**Aim of the exercise**
I need the entries printed again word for word, without the images.
(Beginning of Working data)
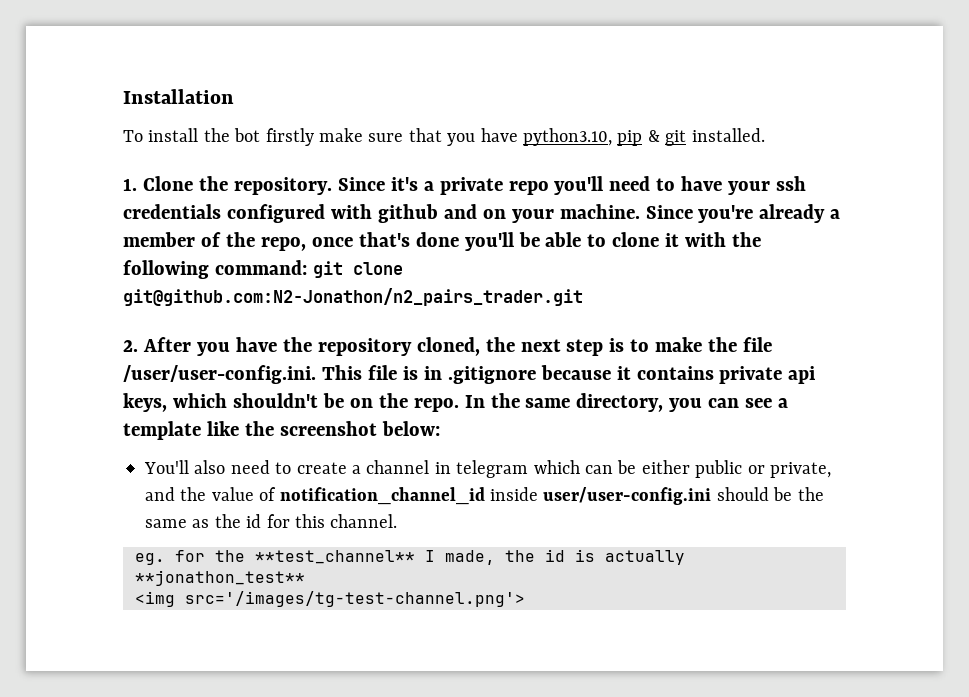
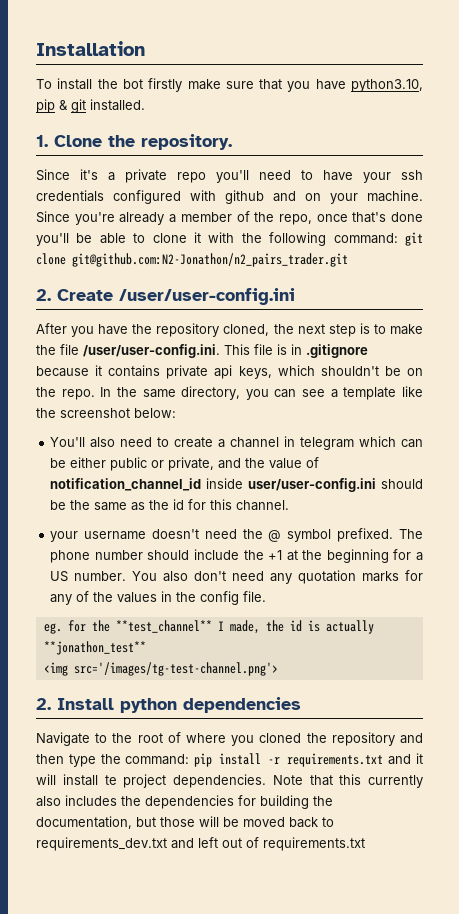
(332, 186) none -> (232, 142) //
(138, 346) none -> [57,288,295,305] Create /user/user-config.ini //
(398, 521) none -> [50,528,423,542] [50,549,423,563] [50,570,423,584] [50,591,267,605] // your username doesn't need the @ symbol prefixed. The phone number should include the +1 at the beginning for a US number. You also don't need any quotation marks for any of the values in the config file.
(525, 599) none -> [36,697,301,713] [36,732,423,746] [36,753,423,767] [36,774,423,788] [36,795,333,809] [36,816,334,829] [36,837,365,851] // 2. Install python dependencies // Navigate to the root of where you cloned the repository and then type the command: pip install -r requirements.txt and it will install te project dependencies. Note that this currently also includes the dependencies for building the documentation, but those will be moved back to requirements_dev.txt and left out of requirements.txt

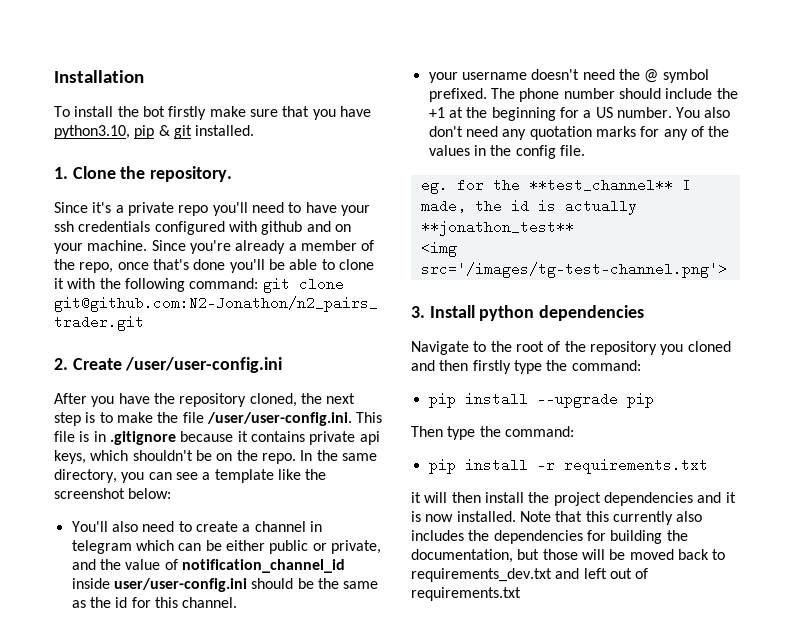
[36,698,51,710] 2. -> [411,306,425,318] 3.
[186,732,395,746] where you cloned the repository -> [564,341,731,355] the repository you cloned
[68,753,423,767] [36,774,266,788] type the command: pip install -r requirements.txt and it will install te project dependencies. -> [472,360,641,374] [428,392,654,408] [411,426,574,440] [428,458,708,474] [411,492,736,506] [411,511,516,522] firstly type the command: // pip install --upgrade pip // Then type the command: // pip install -r requirements.txt // it will then install the project dependencies and it is now installed.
(End of Working data)
**Answer space**
(332, 186) none -> (232, 142) //
(138, 346) none -> [57,288,295,305] Create /user/user-config.ini //
(398, 521) none -> [50,528,423,542] [50,549,423,563] [50,570,423,584] [50,591,267,605] // your username doesn't need the @ symbol prefixed. The phone number should include the +1 at the beginning for a US number. You also don't need any quotation marks for any of the values in the config file.
(525, 599) none -> [36,697,301,713] [36,732,423,746] [36,753,423,767] [36,774,423,788] [36,795,333,809] [36,816,334,829] [36,837,365,851] // 2. Install python dependencies // Navigate to the root of where you cloned the repository and then type the command: pip install -r requirements.txt and it will install te project dependencies. Note that this currently also includes the dependencies for building the documentation, but those will be moved back to requirements_dev.txt and left out of requirements.txt

[36,698,51,710] 2. -> [411,306,425,318] 3.
[186,732,395,746] where you cloned the repository -> [564,341,731,355] the repository you cloned
[68,753,423,767] [36,774,266,788] type the command: pip install -r requirements.txt and it will install te project dependencies. -> [472,360,641,374] [428,392,654,408] [411,426,574,440] [428,458,708,474] [411,492,736,506] [411,511,516,522] firstly type the command: // pip install --upgrade pip // Then type the command: // pip install -r requirements.txt // it will then install the project dependencies and it is now installed.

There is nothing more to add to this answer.